For a longer description of ORGPedia see this backgrounder (HTMLDownload PDF).

The following are notes summarizing the discussion from the March 30th Meeting:


There are 18 million registered legal entities in the United States. Having the ability to compare and track data about them would make it possible to:

  • Compare datasets about legal entities across regulatory regimes and states
  • Track changes in control and ownership

In order to make information more transparent to the public; facilitate information sharing across agencies and states; and streamline regulatory compliance by pre-populating information requests with information about entities.

Imagine if, as with the Encyclopedia of Life, which creates a page for every organism on earth, we had a system with a page for every legal entity on earth.  Imagine if we had an “ISBN number” for every entity. It would enable all kinds of new services and research. This has become possible in the last few years as a result of advances in web technology and policies for opening up access to public data. The challenge is that firms evolve faster than fish and firms can morph into new firms with different names and owners through changes in control.

At root, we must address the fundamental microeconomic problem of identifying the boundaries of the firm. What if Adam Smith’s pin factory had a financing arm? Or an exclusive steel supplier? We now have the technology to represent these relationships and make the transparent.

Benefits to Government:

Having stable, unique identifier system by means of a single number or a data dictionary to translate across numbering schemes (or both – a single entity identifier plus a way to translate other common fields across schemes) would enable comparison of corporate activity across levels of government, states and across agencies.  Right now we don’t know if a company doing business in one state is the same or related to a company doing business in another state. So when malfeasance is committed in one place, we are missing an opportunity to be on the look out before it happens in another state. It would be incredibly valuable to have a way to generate early warning signals.

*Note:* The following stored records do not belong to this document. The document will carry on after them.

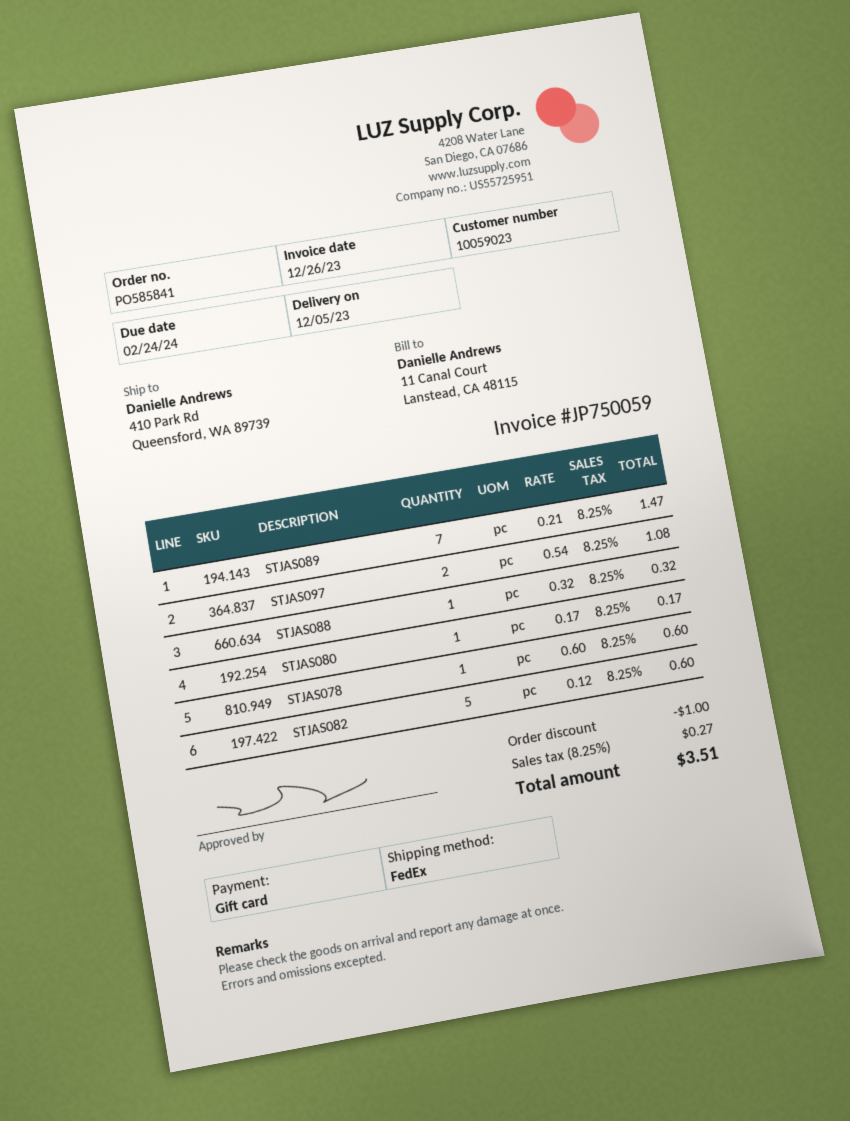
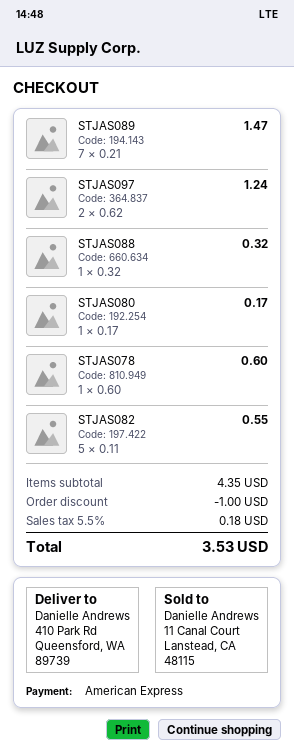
payment method: gift card -> American Express
STJAS097: 2 x 0.54 = 1.08 -> 2 x 0.62 = 1.24
STJAS082: 5 x 0.12 = 0.60 -> 5 x 0.11 = 0.55
tax: 8.25% = 0.27 -> 5.5% = 0.18
total: 3.51 -> 3.53

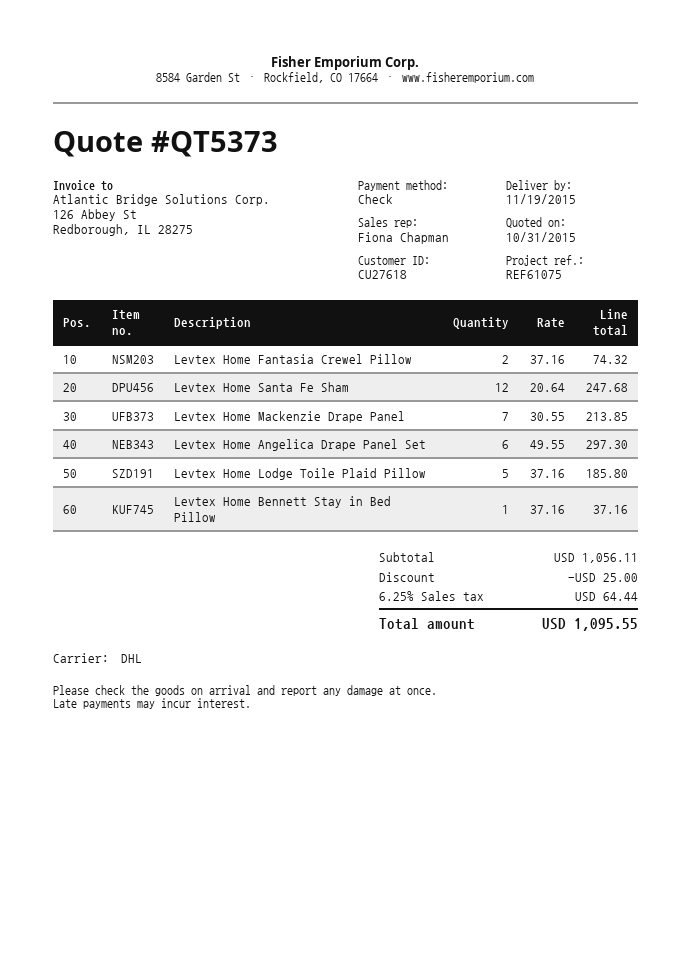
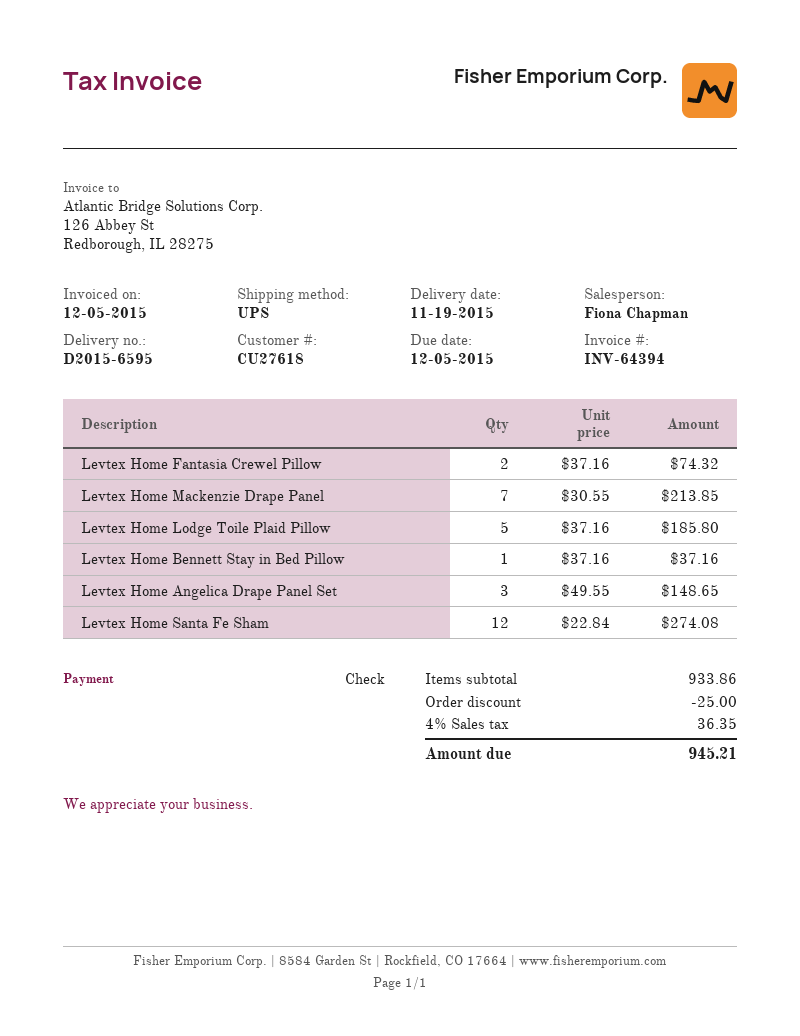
shipping method: DHL -> UPS
Levtex Home Santa Fe Sham: 12 x 20.64 = 247.68 -> 12 x 22.84 = 274.08
Levtex Home Angelica Drape Panel Set: 6 x 49.55 = 297.30 -> 3 x 49.55 = 148.65
subtotal: 1056.11 -> 933.86
tax: 6.25% = 64.44 -> 4% = 36.35
total: 1095.55 -> 945.21

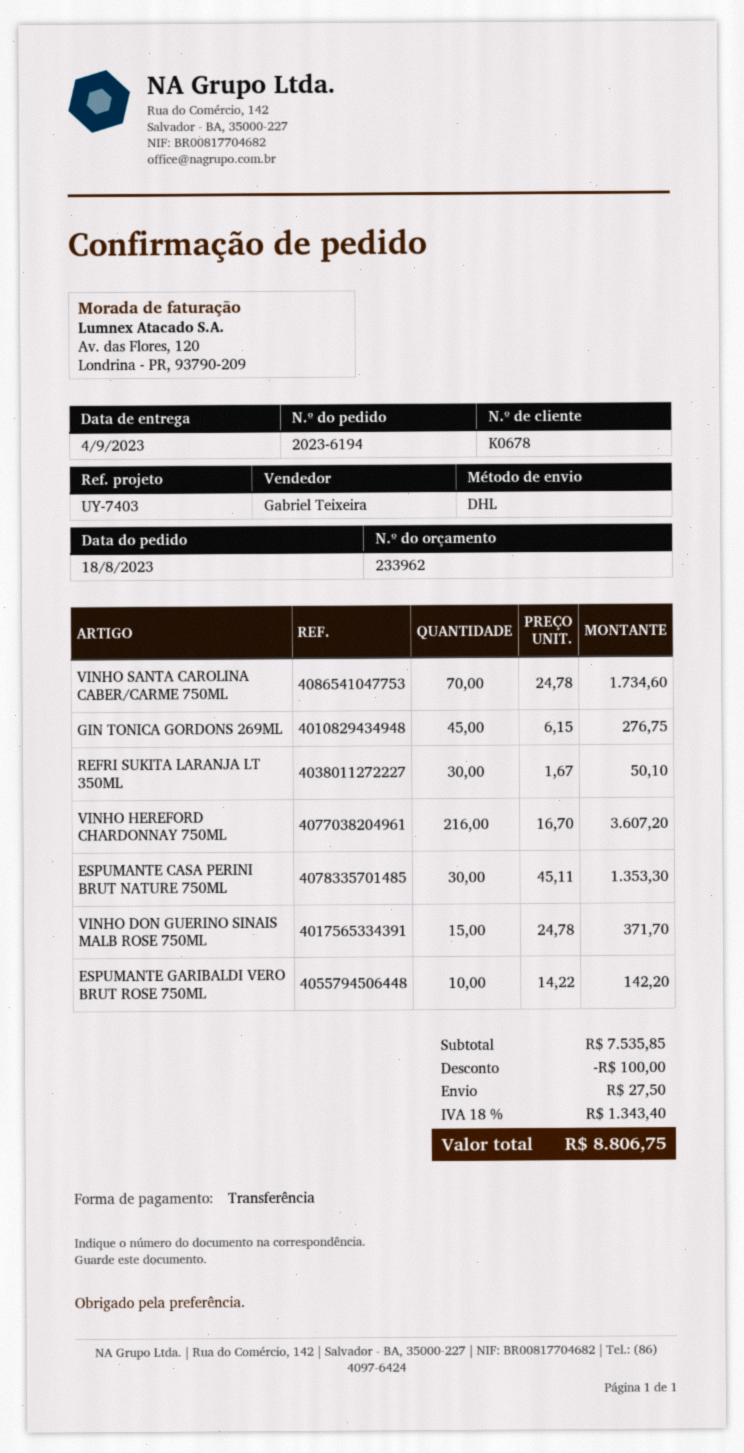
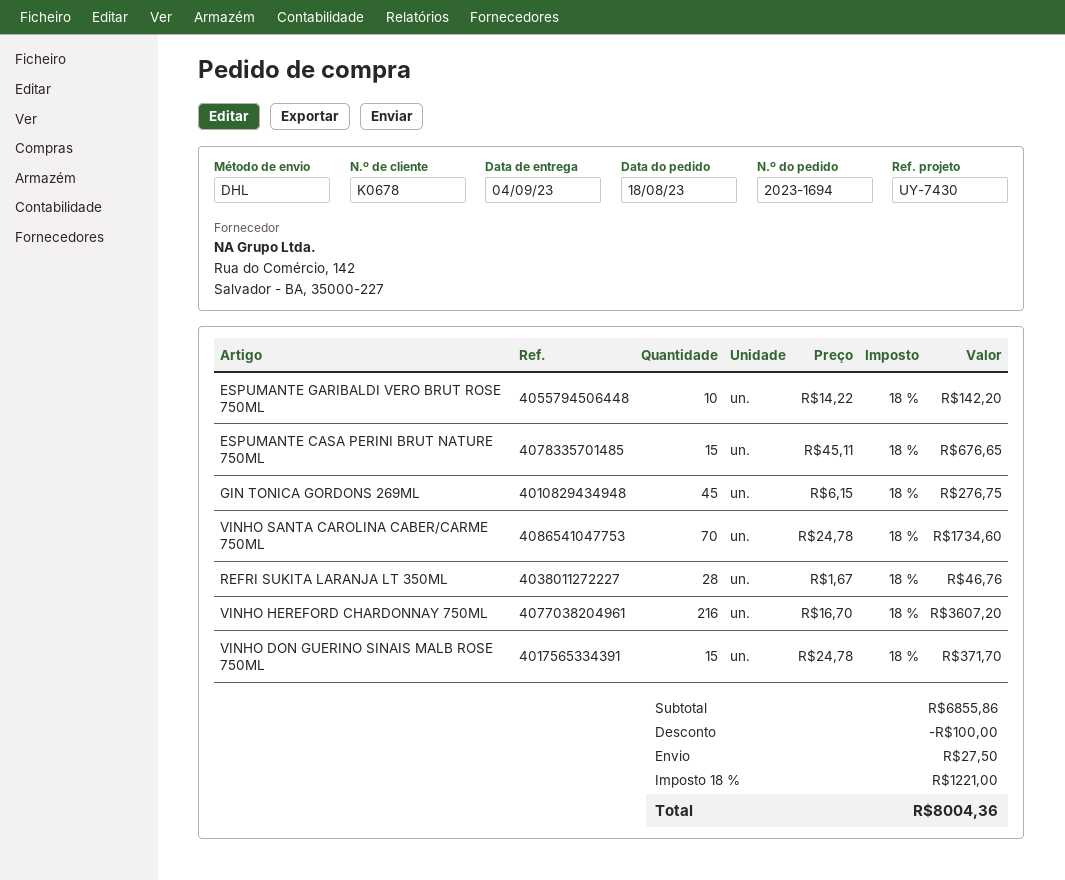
order number: 2023-6194 -> 2023-1694
reference: UY-7403 -> UY-7430
REFRI SUKITA LARANJA LT 350ML: 30 x 1.67 = 50.10 -> 28 x 1.67 = 46.76
ESPUMANTE CASA PERINI BRUT NATURE 750ML: 30 x 45.11 = 1353.30 -> 15 x 45.11 = 676.65
subtotal: 7535.85 -> 6855.86
tax: 18% = 1343.40 -> 18% = 1221.00
total: 8806.75 -> 8004.36

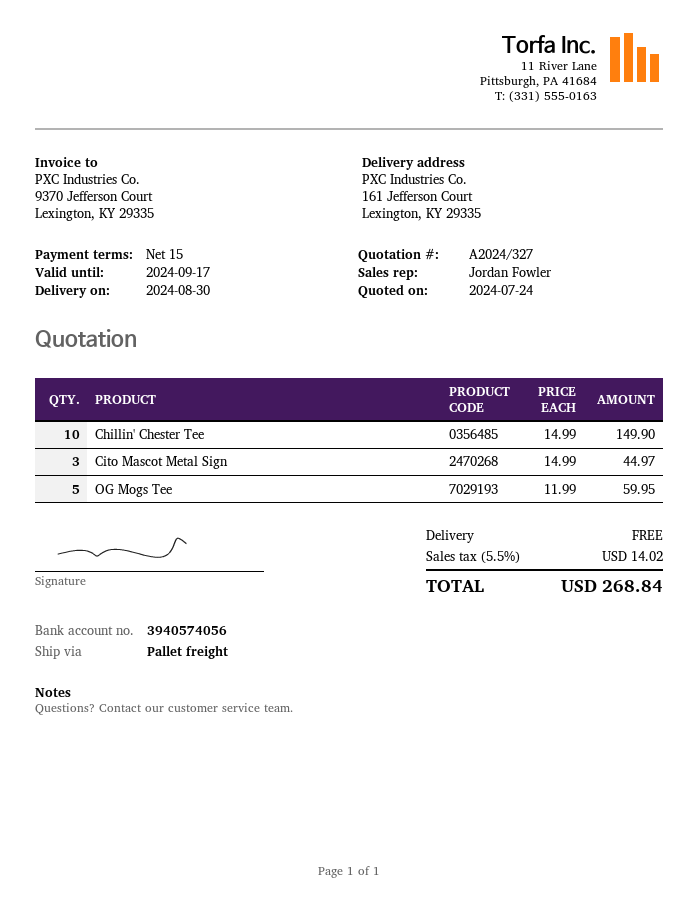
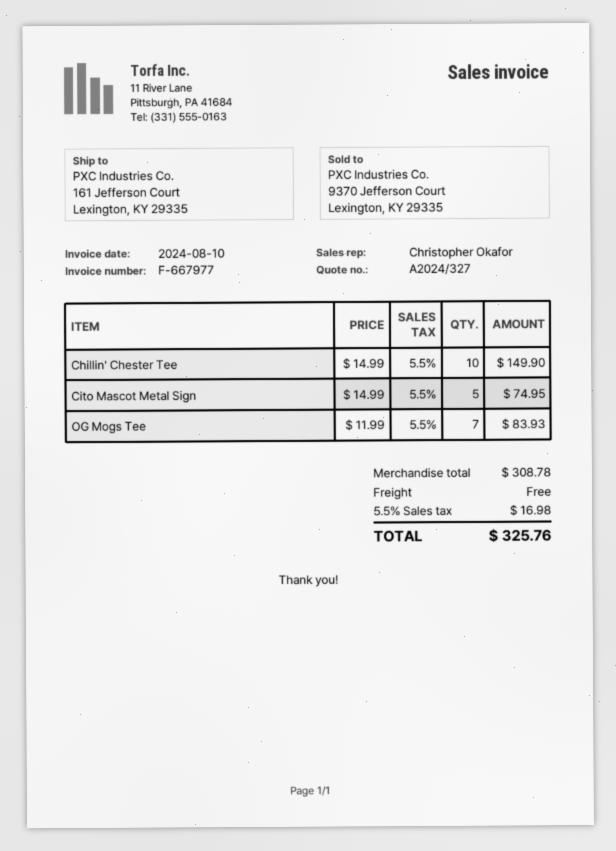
sales rep: Jordan Fowler -> Christopher Okafor
Cito Mascot Metal Sign: 3 x 14.99 = 44.97 -> 5 x 14.99 = 74.95
OG Mogs Tee: 5 x 11.99 = 59.95 -> 7 x 11.99 = 83.93
tax: 5.5% = 14.02 -> 5.5% = 16.98
total: 268.84 -> 325.76

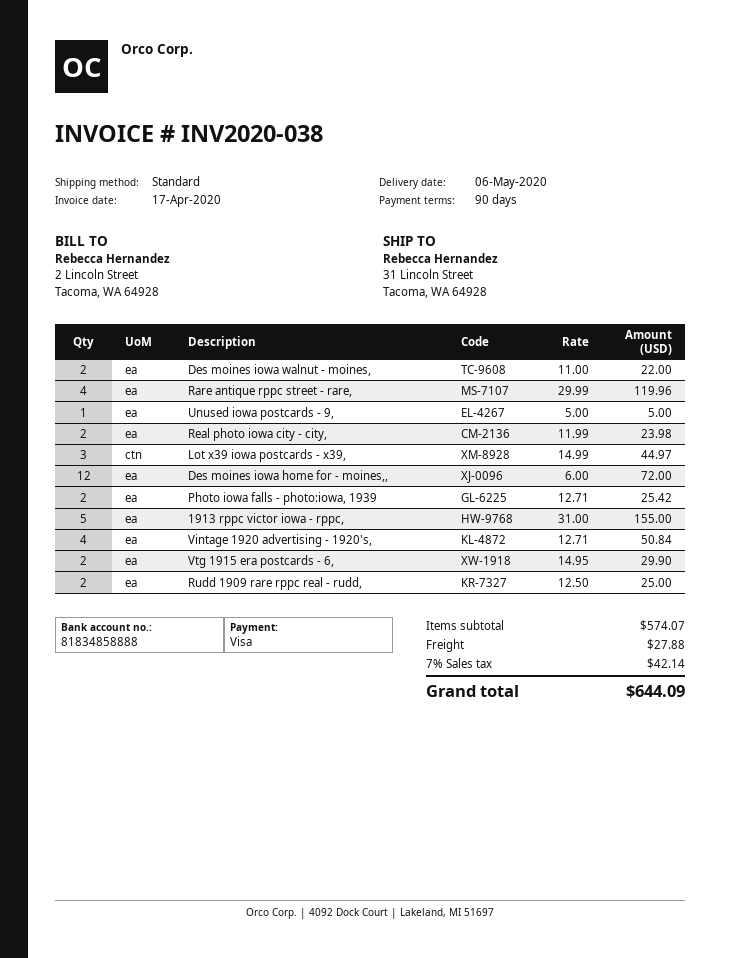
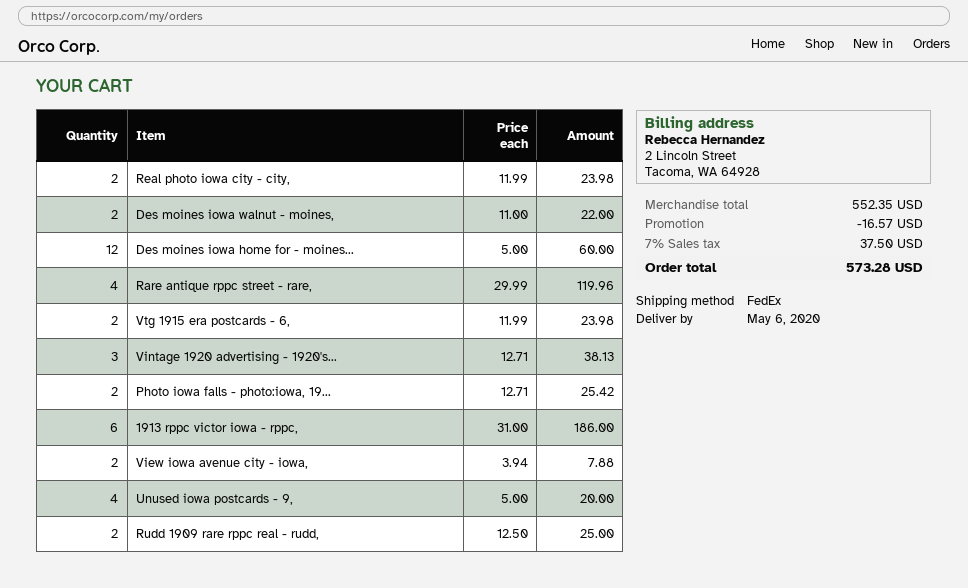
shipping method: standard -> FedEx
Unused iowa postcards - 9,: 1 x 5.00 = 5.00 -> 4 x 5.00 = 20.00
Lot x39 iowa postcards - x39,: 3 x 14.99 = 44.97 -> none
Des moines iowa home for - moines,,: 12 x 6.00 = 72.00 -> 12 x 5.00 = 60.00
1913 rppc victor iowa - rppc,: 5 x 31.00 = 155.00 -> 6 x 31.00 = 186.00
Vintage 1920 advertising - 1920's,: 4 x 12.71 = 50.84 -> 3 x 12.71 = 38.13
Vtg 1915 era postcards - 6,: 2 x 14.95 = 29.90 -> 2 x 11.99 = 23.98
View iowa avenue city - iowa,: none -> 2 x 3.94 = 7.88
subtotal: 574.07 -> 552.35
discount: none -> 16.57
shipping: 27.88 -> none
tax: 7% = 42.14 -> 7% = 37.50
total: 644.09 -> 573.28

Having a unique identifier or the ability to pull data from a common and authenticated collection of data about an entity would reduce the transaction costs to entities wishing to comply with requirements across multiple states.

The federal government alone spends $3.5 trillion. Public should be able to slice and dice. In order to make the information about how government spends accessible to people, we need to be able to trace this money even when companies change ownership and name. For example, when Boeing acquires McDonnell Douglas, a search today does not connect these two entities to provide an accurate picture.

Even though we track to the subcontractor level, we have none of the history to connect affiliates and see relationships.

This makes having a unique identifier a priority. If we had the ability to trace changes such as mergers, we could better understand the connection, if any, between government grants/contracts and campaign contributions; we could spot fraud and remove offending companies from the rolls across agencies.

Some discussion about needing a level of private information, especially about the individuals involved, even as we maintain public information at the entity level.

Benefits For Researchers:

Think about scholars working with firm as unit of analysis – engaging in same redundant transaction costs – cries out for public data set.

There are huge transaction costs associated with doing work about firms. Data sets tends to be proprietary, limited in scope and the info is at best outdated and, at worst, just terrible.

Accounting, business strategy, information technology management, finance, political science scholars are all engaging in the same socially wasteful redundant activity of trying to clean and match this data. If we could free up some of the time spent on cleaning data, we would free up researcher capacity.

For example, NYTimes did Pulitzer Prize piece on worker death at a manufacturing firm. It was tremendously labor intensive and next to impossible, to investigate the environmental compliance record of the same entity, though preliminary analysis showed they were turning in the same topic release statements to regulators each year rather than developing new figures.

If we wanted to “mash up” OSHA compliance data with EPA compliance data, we can’t do it today. Researchers have the interest but the incompleteness makes it so hard.

Over 50% of the business outputs in the United States are coming from intangibles. But there is no way to match up firms with IP output because we can’t connect patent registrations to the registrations to the entities that hold IP.  At a time when innovation is becoming more important as a driver of the economy, this work is more important not less.

The field of business history is dying off because of difficulty of doing empirical research.


Technologically, this problem is not unlike the naming issues we face today in trying to create websites (or banking codes) to identify entities, ie. and we’re now trying to make sense of the secondary pages like the About page, address page etc. which search engines know how to do.

We have the ability to map when a firm is taken over, complex interdependencies, who owns what.

Visualizations will help make this data more usable. We can show where data came from, whether it is authenticated government data, or contributed by the public.

The technology platforms for building this kind of site exists. There are no show stoppers. Some work will be needed at the applied research level to transition technology from research to practice but there are existing models.

The Encyclopedia of Life, funded by Sloan, provides some important organizational lessons learned about running a system of this type and complexity with a mix of authoritative and open information.


Adding a signal field to existing identifier systems (ie. a universal identifier) might not be hard. Adding several fields to track changes in control, however, could be costly. However, there are Web technologies that can mitigate most of this cost if properly deployed.

What is the right role of the government? Should the government own such a system or should it be a stand-alone non-profit? What is the right governance structure to ensure legitimacy?

Pilot and Partners

Three areas of focus for potential pilot/prototype came up:

  • Mashing up Environment and Labor enforcement databases
  • Mashing up SEC’s XBRL data about public companies with state registrations to track and display changes in ownership
  • Mashing up patent office applications with state corporate registrations to see who is patenting what

The National Organization of Secretaries of State would be a natural partner for implementing the necessary changes.

Also check out B-Lab, a younger, more entrepreneurial set of companies committed to social benefit who might be willing to test contributing more of their data to be used in a pilot.

Check out: Bottega and Powell, Creating a Linchpin for Financial Data: Toward a Universal Legal Entity Identifier.

Check out: UK Companies House, which does impose an LEI but would benefit from the win/win of gains to companies and transparency of getting companies to share their data through such a platform. There will be a June/July paper on corporate reporting.

Check out the book: The Demography of Corporations